Although my body is tired from lots and lots if walking and my brain is so full from hearing so much, it is a blessing to be here. I started yesterday writing down what I called Grace moments. There was the woman who found out that there was no toilet paper and she went and got some and started hand out pieces to all the women in the line. To her I say thanks. There is the Dad who tenderly lifted his sleeping daughter of his shoulders, laid her on the ground and wrapped her safe and sound. After 15 thousand people shared communion there was jot one piece of litter left on the grounds. Everyone had taken their own litter and picked it up. There are the 1500 volunteers who give their tome to help make this event happen each year. I spoke to one today who has been volunteering for 10 years. Wow. There is the wonderful group of people I walked home with last night. We talked, shared stories from the day,ate together at MacDonalds of all places, laughed so much, got a little lost but found our way home. Not to mention the girl on the bike who gave us directions and the fellow from Scotland who tried! God is indeed good all the time.

I wonder what lays ahead on day 4.

Sunday, 25 August 2013

Reflections on Day 2 @ Greenbelt

If I were to pick a theme for the day other than saying it was awesome it would be light. So many of the talks and workshops mentioned light or it was like a light was going off in my mind when I listened to people talking. am notsure that   even writing down what i experienced today can convey what i took in. talks are part of the experience but so is seeing every kind of person gathered in one place with a common cause. there are babies and seniors, people of all abilities, every kind of hair  colour and all sorts of different styles of dressing. One person described it as a huge carnival except that it is all for Jesus. 

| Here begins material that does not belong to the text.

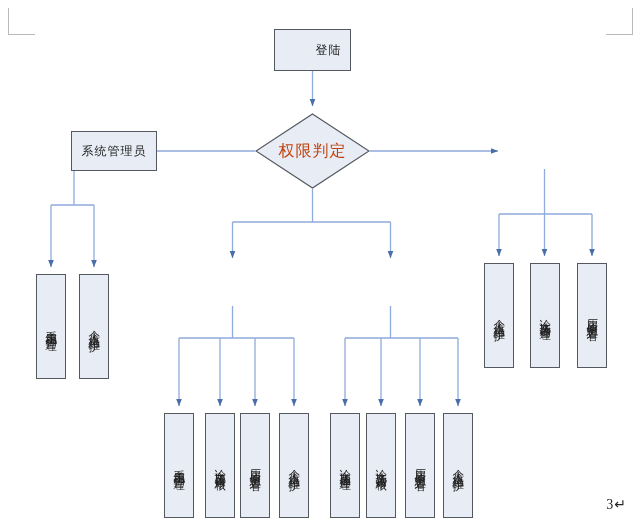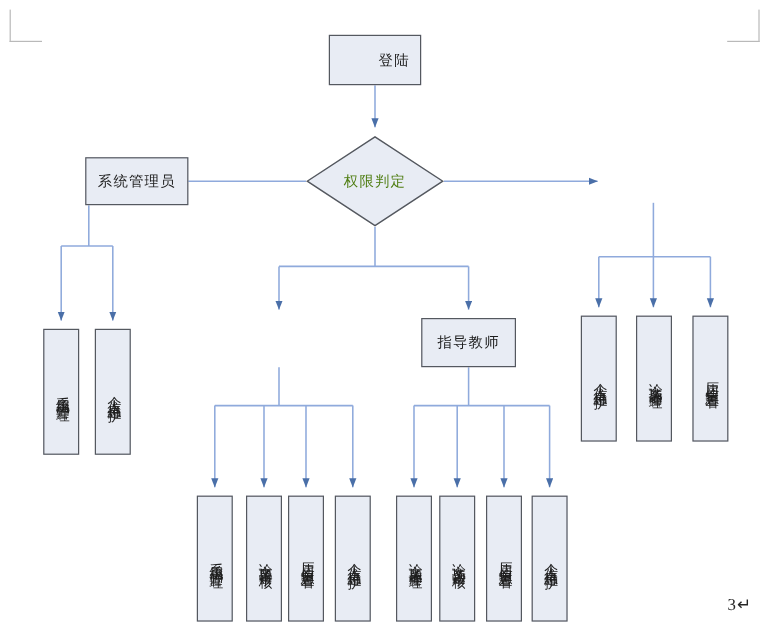"权限判定" .diamond .dlabel { color: #4d7c0f -> #c2410c; font-size: 12px -> 16px }
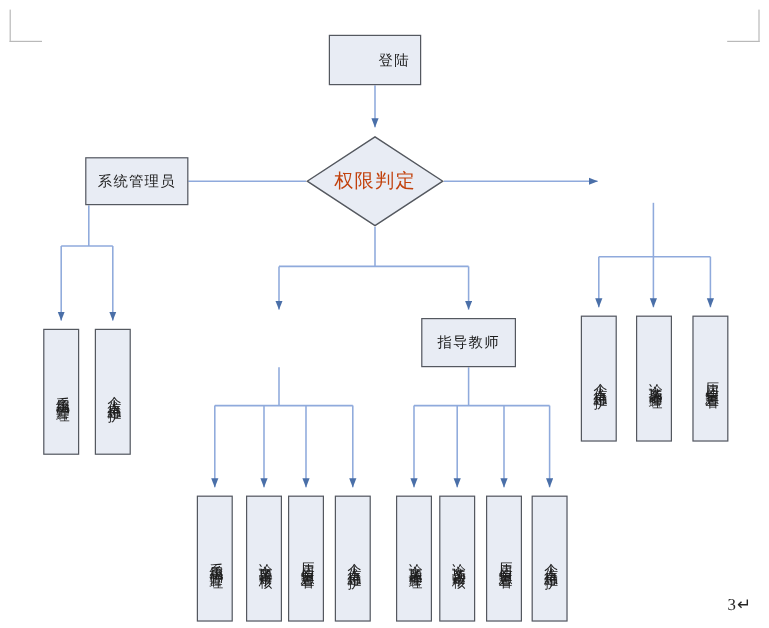"指导教师" div.node { html: <div> <span>指导教师</span> </div> -> none }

I started the day at a talk by an American speaker named Jim Wallis. He talked about the common good. He said that as a people of Faith it is not about God being on our side but us being on God's side. We are on God's side when we seek the common good which means caring for the most vulnerable people in society.  Our life together can be better. Another thing that he said was that when people are cynical it is because the church does not live out what says, people under 30 are about the common good.  He finished his talk with a powerful story about a church in a small town in Tennessee how found out that the Muslim cultural centre was moving to their community. The church put up a sign to welcome them. When the Imam saw the sign he asked the pastor why they did this. The pastor said that the bible says to welcome strangers. The two communities became friends. Their story appeared on CNN. A group of people in Pakistan saw the program and called the pastor and told him how moved he was by the friendship between the two communities. They promised that they would always protect the Christian Church in their  community. What works better, he said, drones or love thy neighbour. 

The next was a workshop on dance. It was great to dance with be of all ages and abilities. We learned a choreography and did a little improv. It was all about sharing our light with others and passing the light fro one person to another. The words to the song are "I can beat the night. I am not afraid of thunder. I am full of light. I am full of wonder."  

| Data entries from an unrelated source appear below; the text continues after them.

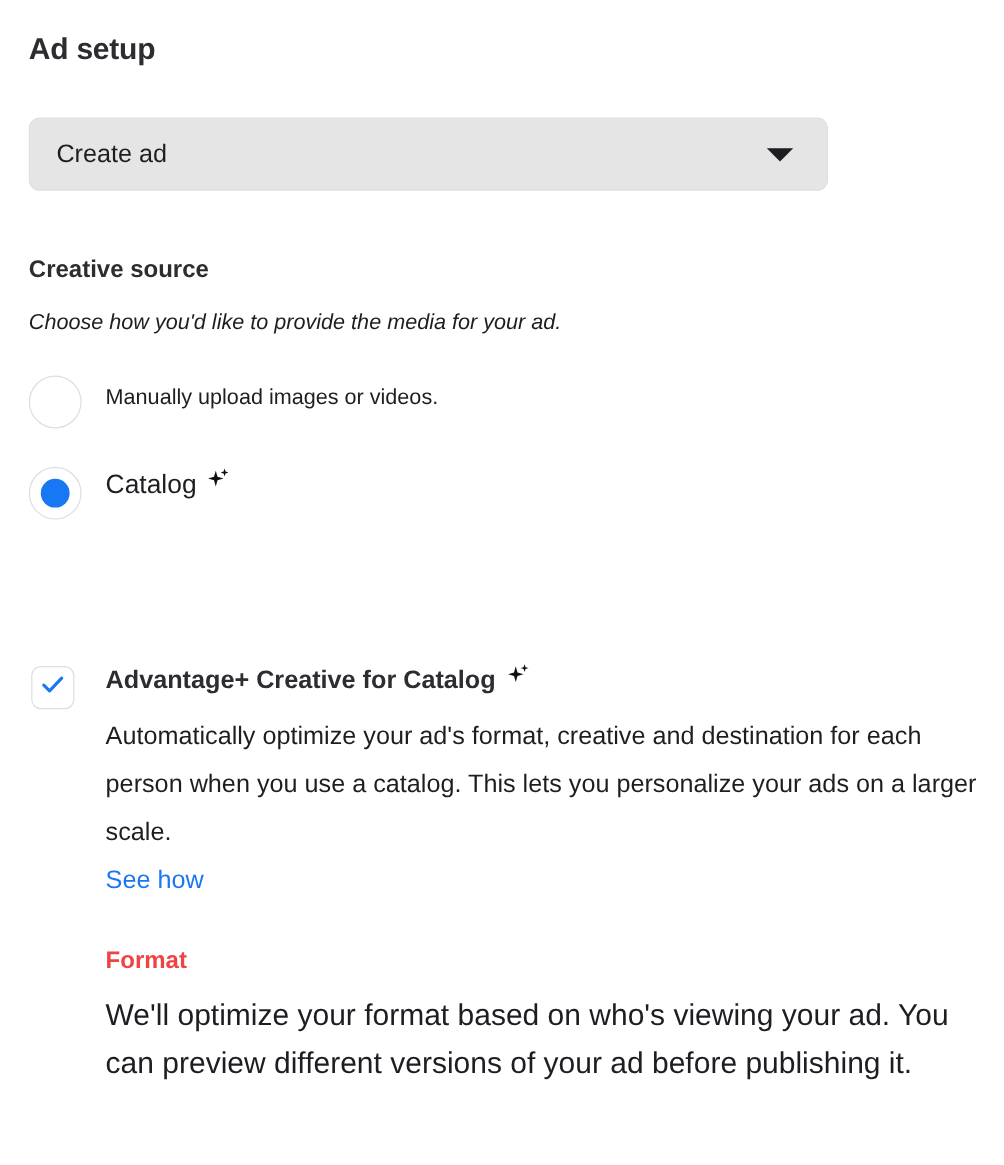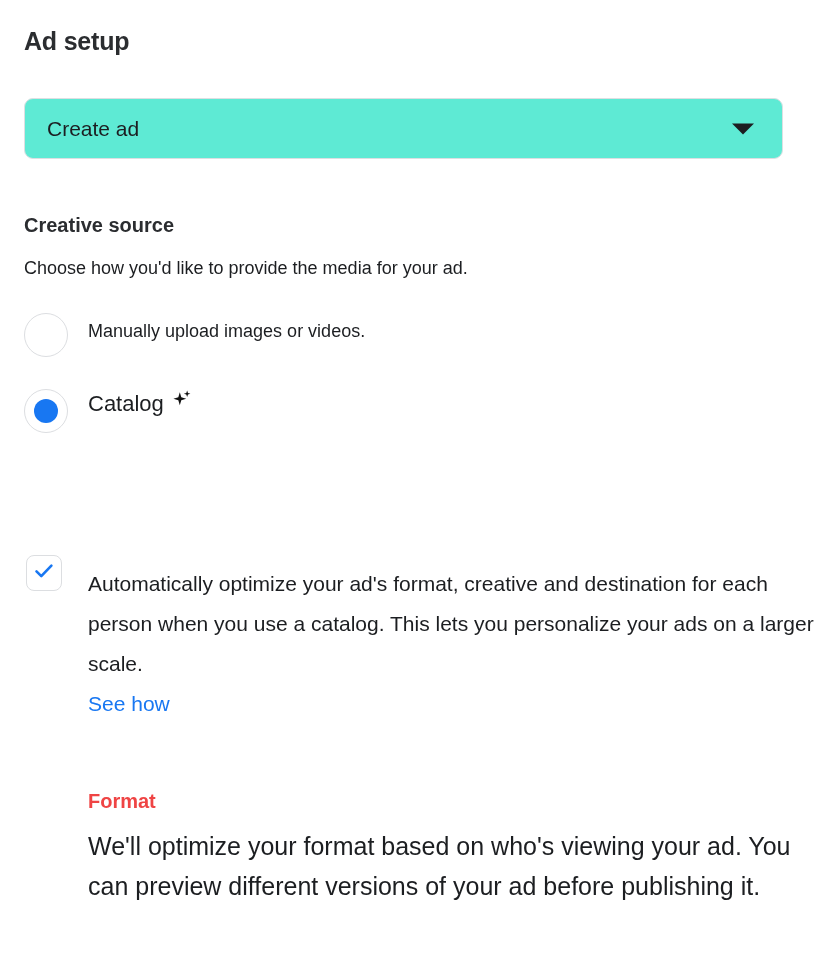"Create ad" .dropdown { background: #5eead4 -> #e5e5e5; width: 759px -> 666px }
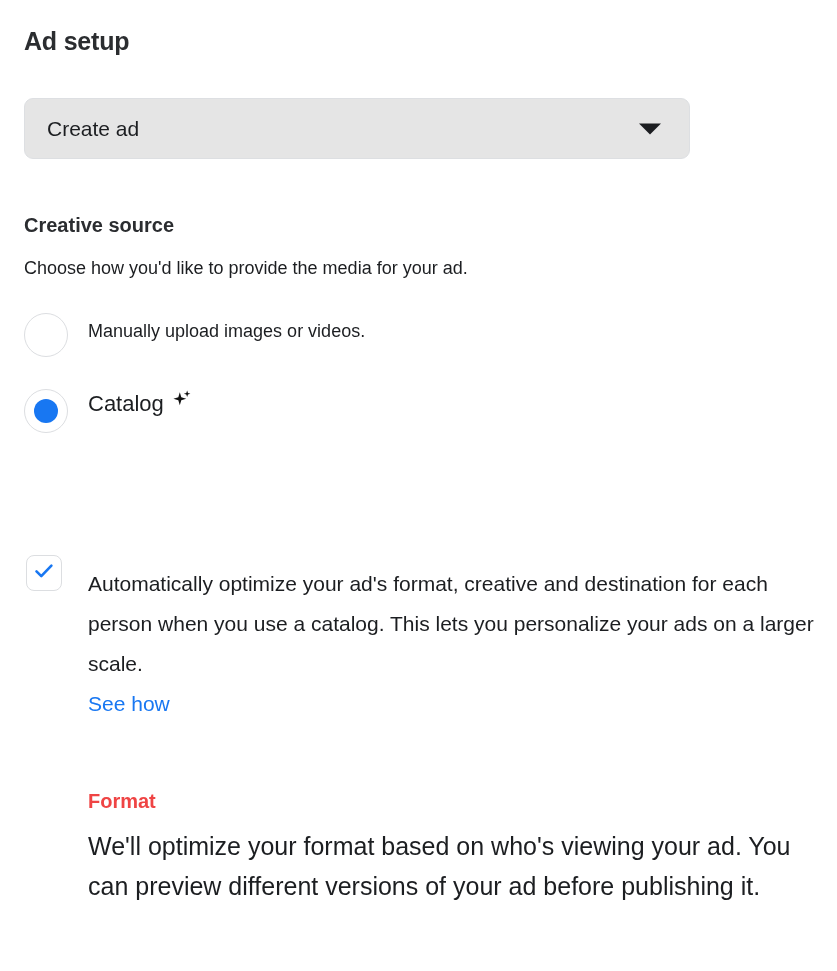"Choose how you'd like to" .section-sub { font-style: none -> italic }
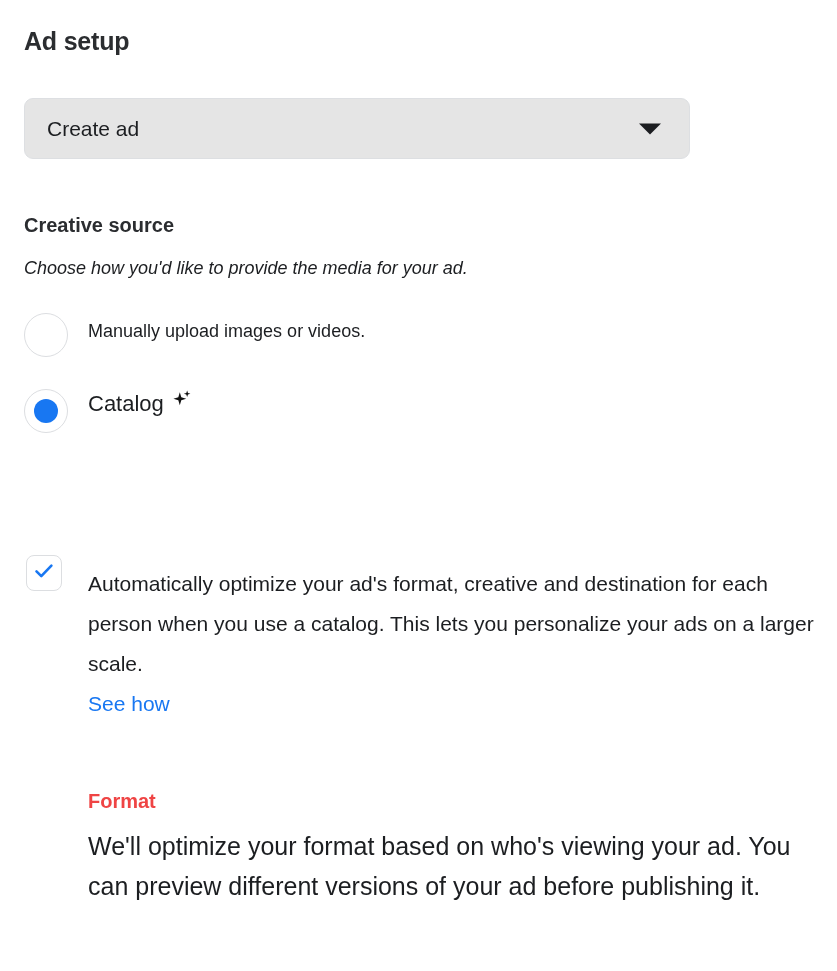"Advantage+ Creative for Catalog" div.checkbox-title { html: none -> <div> <span>Advantage+ Creative for Catalog</span> <span> <svg> <path></path> <path></path> </svg> </span> </div> }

The next was a talk about being real in a technological age. It was an interesting talk about how church and technology can blend. The speaker Vicki Beeching said that the church can use technology as part of our prophetic voice. She also said we are now living in the interactive world of Web 2.0 and the church should move in that direction. This means that instead of one person providing content the worship and community life is driven by all the contributors.

Next I was off to the big top for some music. It was called last orders the village fete and it was a celebration with music by Folk On and Grace Petrie and some beer and hymns. It was amazing to sing with so many other people .

After my supper break I took in some of Graham Kendrick the writer of Shine Jesus Shine and other pieces. It was amazing to stand and sing with so many others wow. The last act of the night for me because i could have stayed longer and gone to Goth Eucharist or a dozen other things was the London Community Gospel choir. They were fantastic. I was this little light of mine with thousands and thousands of other people! Wow. They lifted my spirits and sent me home dancing. 

So here in ends day 2. I wonder what treasures lie ahead of me on day 3, I'll keep you posted.  The Spirit is indeed alive!

Pictures of Greenbelt

The scope of the place

All of the Newfoundland and Labrador people

Friday, 23 August 2013

The Pilgrimage begins

Our Moderator, Right Rev. Gary Patterson

woke this morning to the sound of church bells. It is too early to be awake but I somehow that bell reminded me that all the preparation everything that had come before today leading to the start of Greenbelt. Our moderator Gary Patterson lead us in some reflections on what it means to be on pilgrimage. What stood out for me was that it was not only about the journey to the place but about returning home. It is our calling as pilgrims to gather up as many ideas, as many new insights as we can so that we can lead to church in ever new directions but also care for the church as it currently is.  In my cohort group we talked a lot about the fact that the church is no longer what it once was and we need to grieve that loss but we also need to embrace the new ways to gather as faith communities. Not an easy task.

Another thing that stood out for me was talking about the narratives of church life. One of the prevailing ones is that the church is dying. That people have no interest in the church and the other Is that the Church is showing signs of life and that the Christian faith is being lived out I ever new ways. I believe that the latter is true. From the time I first entered seminary, now over 15 years ago people have been telling me that the church is dying and that I won't have a job in 20 years. I didn't believe it then and I don't believe it now. Church is going to change and it may not look the same but there is a core, the good news of Jesus will remain. So I hope and I continue as our moderator today said to collect pollen in the hope that the message of God's live continues to be shared and lived out.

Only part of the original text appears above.